> _ACTIVITY_: In how many lines of the records does "ニュースについてチャット機能" appear? Answer with one number.

> _Image comparison data_:
◇ ◇ ◇ ◇
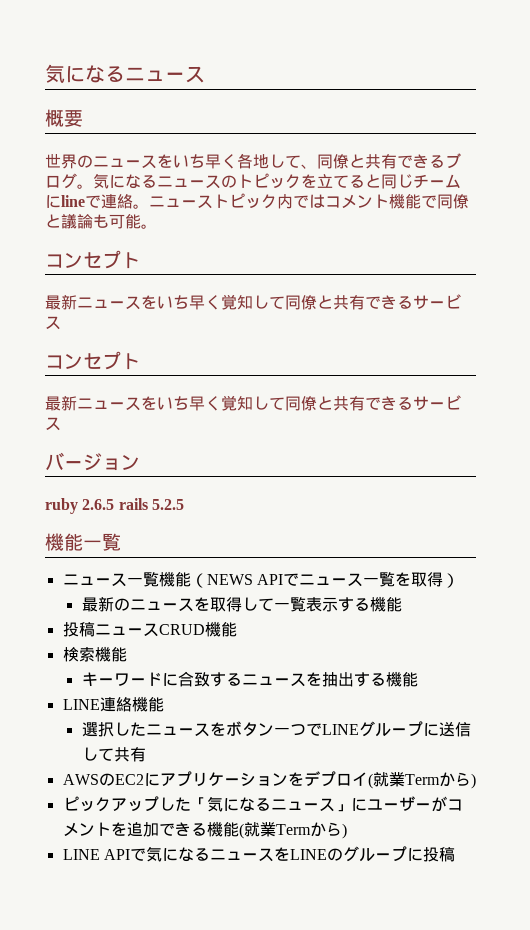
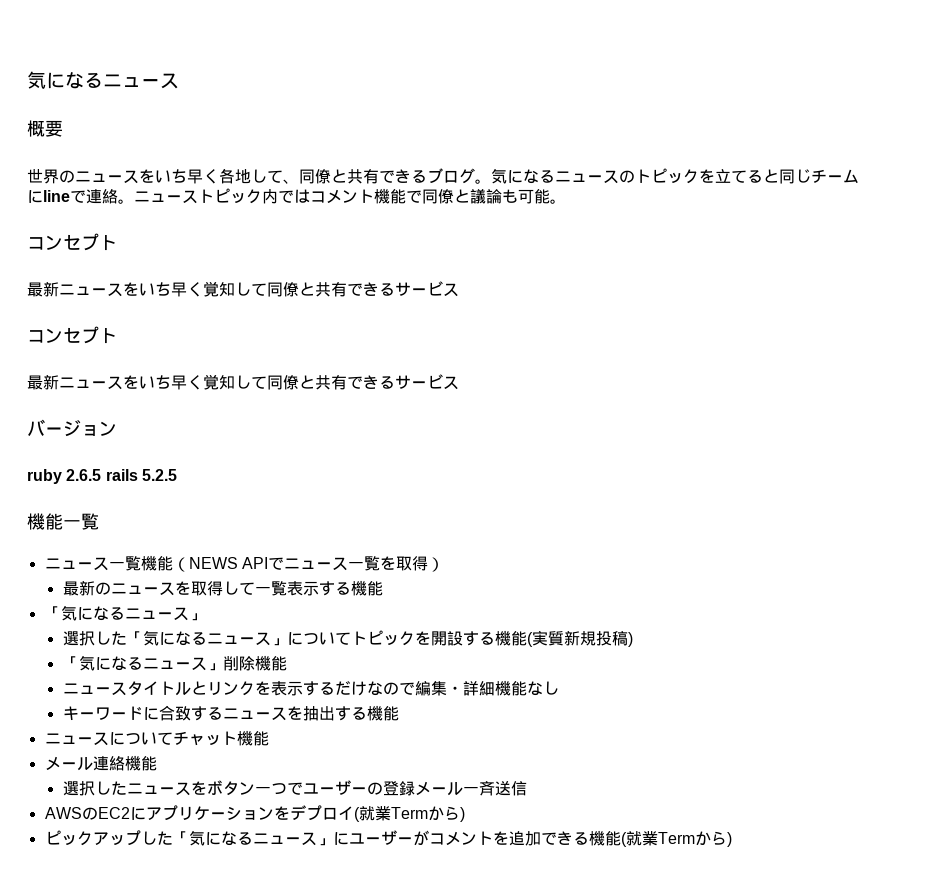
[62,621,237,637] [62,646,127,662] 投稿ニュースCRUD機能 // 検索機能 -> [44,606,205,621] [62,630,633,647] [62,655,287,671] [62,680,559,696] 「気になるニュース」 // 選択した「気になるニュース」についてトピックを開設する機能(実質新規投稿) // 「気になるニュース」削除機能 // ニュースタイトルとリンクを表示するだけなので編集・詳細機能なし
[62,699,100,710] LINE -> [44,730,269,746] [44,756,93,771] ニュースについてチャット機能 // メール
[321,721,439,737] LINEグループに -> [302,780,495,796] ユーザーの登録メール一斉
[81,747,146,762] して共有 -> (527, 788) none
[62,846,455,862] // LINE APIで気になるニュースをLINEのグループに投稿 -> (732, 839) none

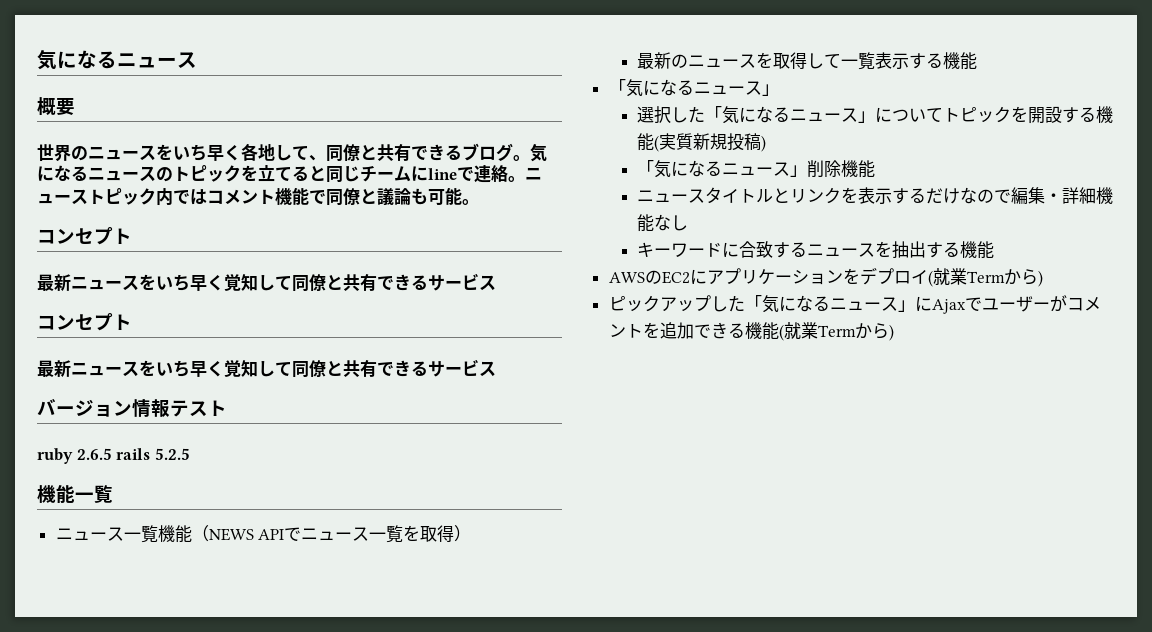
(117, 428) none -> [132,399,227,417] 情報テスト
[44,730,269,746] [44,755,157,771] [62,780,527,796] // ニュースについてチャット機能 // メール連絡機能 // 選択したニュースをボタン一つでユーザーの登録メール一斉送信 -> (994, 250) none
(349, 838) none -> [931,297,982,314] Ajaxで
◇ ◇ ◇ ◇
> _REPLY_: 2